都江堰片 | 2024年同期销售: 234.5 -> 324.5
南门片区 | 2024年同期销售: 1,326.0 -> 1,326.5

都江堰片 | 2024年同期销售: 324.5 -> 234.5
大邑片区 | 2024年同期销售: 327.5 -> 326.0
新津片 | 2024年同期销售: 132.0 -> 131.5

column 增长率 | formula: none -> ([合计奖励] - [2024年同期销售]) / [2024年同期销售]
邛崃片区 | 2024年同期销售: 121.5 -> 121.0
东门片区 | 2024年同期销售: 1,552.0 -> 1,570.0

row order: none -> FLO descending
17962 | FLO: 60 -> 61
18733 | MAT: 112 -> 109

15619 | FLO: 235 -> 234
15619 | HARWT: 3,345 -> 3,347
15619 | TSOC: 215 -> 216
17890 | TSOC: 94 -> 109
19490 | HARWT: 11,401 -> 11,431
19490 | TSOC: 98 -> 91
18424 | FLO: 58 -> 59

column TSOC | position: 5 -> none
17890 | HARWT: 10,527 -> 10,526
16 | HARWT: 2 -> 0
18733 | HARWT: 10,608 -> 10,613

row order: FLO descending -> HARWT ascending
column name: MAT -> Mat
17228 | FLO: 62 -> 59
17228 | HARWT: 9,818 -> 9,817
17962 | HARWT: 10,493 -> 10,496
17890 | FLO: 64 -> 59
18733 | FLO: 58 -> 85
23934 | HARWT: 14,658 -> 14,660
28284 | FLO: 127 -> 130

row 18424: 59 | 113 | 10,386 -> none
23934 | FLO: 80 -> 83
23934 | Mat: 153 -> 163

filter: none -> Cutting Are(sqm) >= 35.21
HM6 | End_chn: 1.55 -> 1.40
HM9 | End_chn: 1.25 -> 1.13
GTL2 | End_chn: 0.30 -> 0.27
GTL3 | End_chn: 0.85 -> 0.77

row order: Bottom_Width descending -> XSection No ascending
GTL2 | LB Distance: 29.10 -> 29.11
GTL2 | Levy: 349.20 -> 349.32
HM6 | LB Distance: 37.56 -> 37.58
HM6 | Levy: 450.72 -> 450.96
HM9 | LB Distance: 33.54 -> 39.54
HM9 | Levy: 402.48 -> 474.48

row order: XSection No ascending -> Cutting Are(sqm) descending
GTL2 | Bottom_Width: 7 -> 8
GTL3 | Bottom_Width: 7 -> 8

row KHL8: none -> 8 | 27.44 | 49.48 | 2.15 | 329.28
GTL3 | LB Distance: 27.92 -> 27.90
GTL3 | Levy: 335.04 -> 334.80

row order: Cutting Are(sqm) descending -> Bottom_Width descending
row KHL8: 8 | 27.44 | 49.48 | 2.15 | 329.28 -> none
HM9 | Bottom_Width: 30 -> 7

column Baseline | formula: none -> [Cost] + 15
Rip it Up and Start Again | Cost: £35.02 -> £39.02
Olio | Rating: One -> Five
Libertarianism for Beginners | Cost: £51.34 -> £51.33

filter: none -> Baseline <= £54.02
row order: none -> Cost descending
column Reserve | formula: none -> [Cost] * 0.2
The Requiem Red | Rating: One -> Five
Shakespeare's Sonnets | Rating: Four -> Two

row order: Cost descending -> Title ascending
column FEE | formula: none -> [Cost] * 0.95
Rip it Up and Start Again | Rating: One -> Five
----------------
WORK REQUIRED >>
Start with the first line of the data and print every line exactly. The line containing "18733 | HARWT: 10,608 -> 10,613" is the last one to include.

ANSWER SPACE >>
都江堰片 | 2024年同期销售: 234.5 -> 324.5
南门片区 | 2024年同期销售: 1,326.0 -> 1,326.5

都江堰片 | 2024年同期销售: 324.5 -> 234.5
大邑片区 | 2024年同期销售: 327.5 -> 326.0
新津片 | 2024年同期销售: 132.0 -> 131.5

column 增长率 | formula: none -> ([合计奖励] - [2024年同期销售]) / [2024年同期销售]
邛崃片区 | 2024年同期销售: 121.5 -> 121.0
东门片区 | 2024年同期销售: 1,552.0 -> 1,570.0

row order: none -> FLO descending
17962 | FLO: 60 -> 61
18733 | MAT: 112 -> 109

15619 | FLO: 235 -> 234
15619 | HARWT: 3,345 -> 3,347
15619 | TSOC: 215 -> 216
17890 | TSOC: 94 -> 109
19490 | HARWT: 11,401 -> 11,431
19490 | TSOC: 98 -> 91
18424 | FLO: 58 -> 59

column TSOC | position: 5 -> none
17890 | HARWT: 10,527 -> 10,526
16 | HARWT: 2 -> 0
18733 | HARWT: 10,608 -> 10,613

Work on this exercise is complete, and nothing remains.